Output each record below exactly as it stands, leaving out the pictures.

(Collected data entries)
════
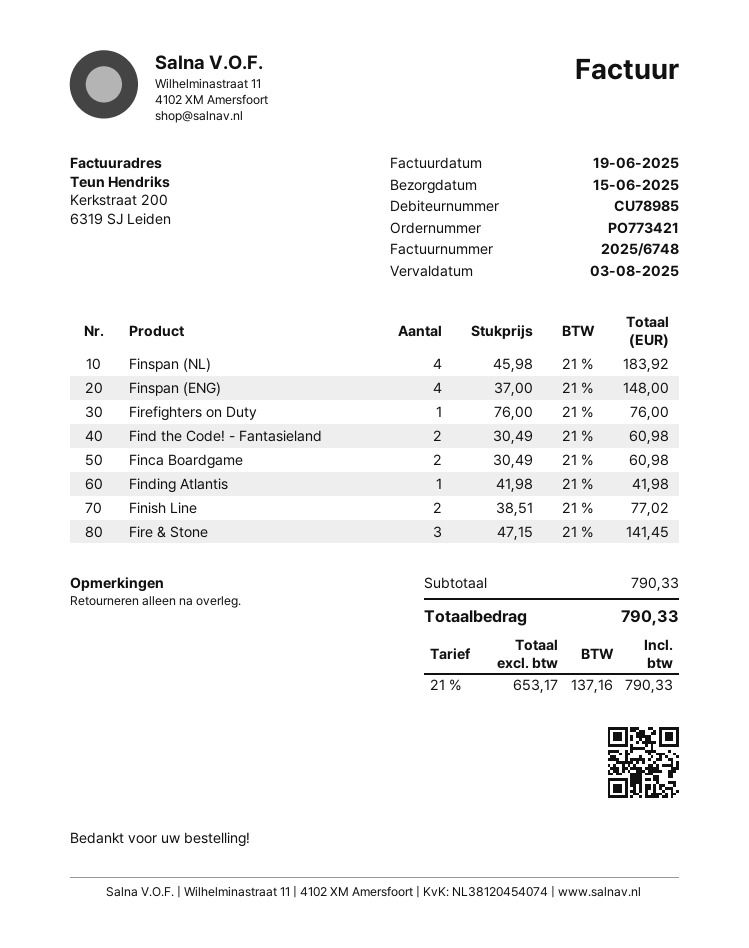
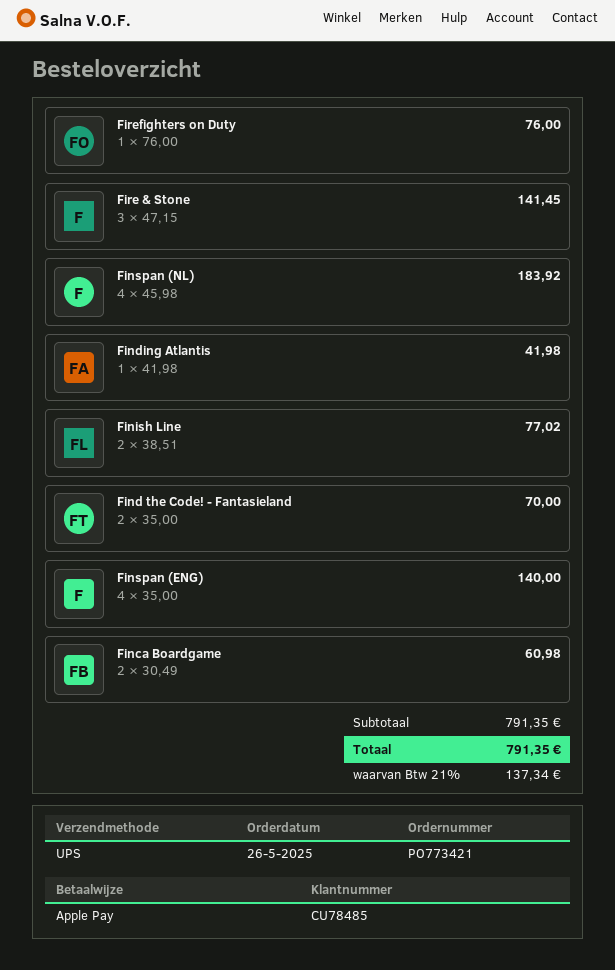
customer number: CU78985 -> CU78485
Finspan (ENG): 4 x 37.00 = 148.00 -> 4 x 35.00 = 140.00
Find the Code! - Fantasieland: 2 x 30.49 = 60.98 -> 2 x 35.00 = 70.00
subtotal: 790.33 -> 791.35
tax: 21% = 137.16 -> 21% = 137.34
total: 790.33 -> 791.35

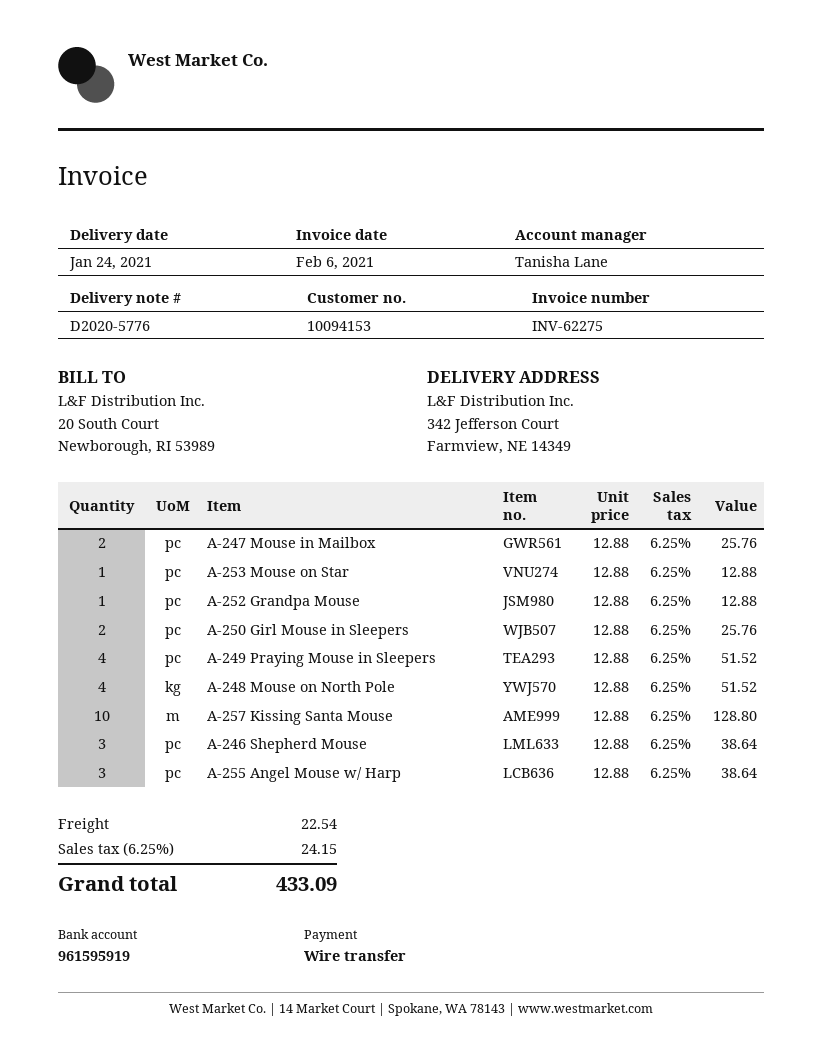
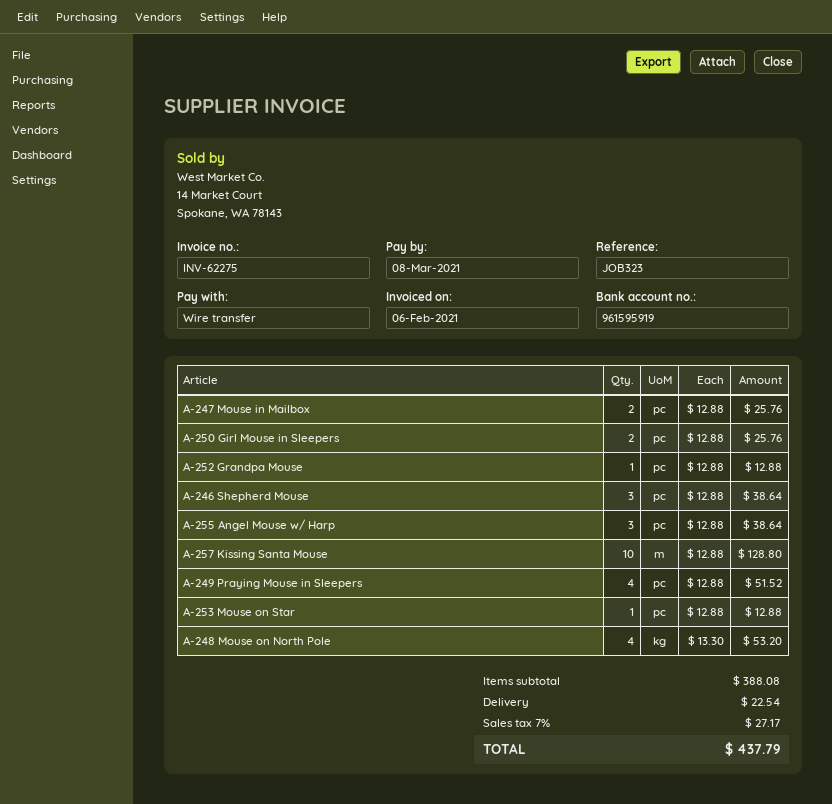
A-248 Mouse on North Pole: 4 x 12.88 = 51.52 -> 4 x 13.30 = 53.20
tax: 6.25% = 24.15 -> 7% = 27.17
total: 433.09 -> 437.79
════
# Output for this exercise
customer number: CU78985 -> CU78485
Finspan (ENG): 4 x 37.00 = 148.00 -> 4 x 35.00 = 140.00
Find the Code! - Fantasieland: 2 x 30.49 = 60.98 -> 2 x 35.00 = 70.00
subtotal: 790.33 -> 791.35
tax: 21% = 137.16 -> 21% = 137.34
total: 790.33 -> 791.35

A-248 Mouse on North Pole: 4 x 12.88 = 51.52 -> 4 x 13.30 = 53.20
tax: 6.25% = 24.15 -> 7% = 27.17
total: 433.09 -> 437.79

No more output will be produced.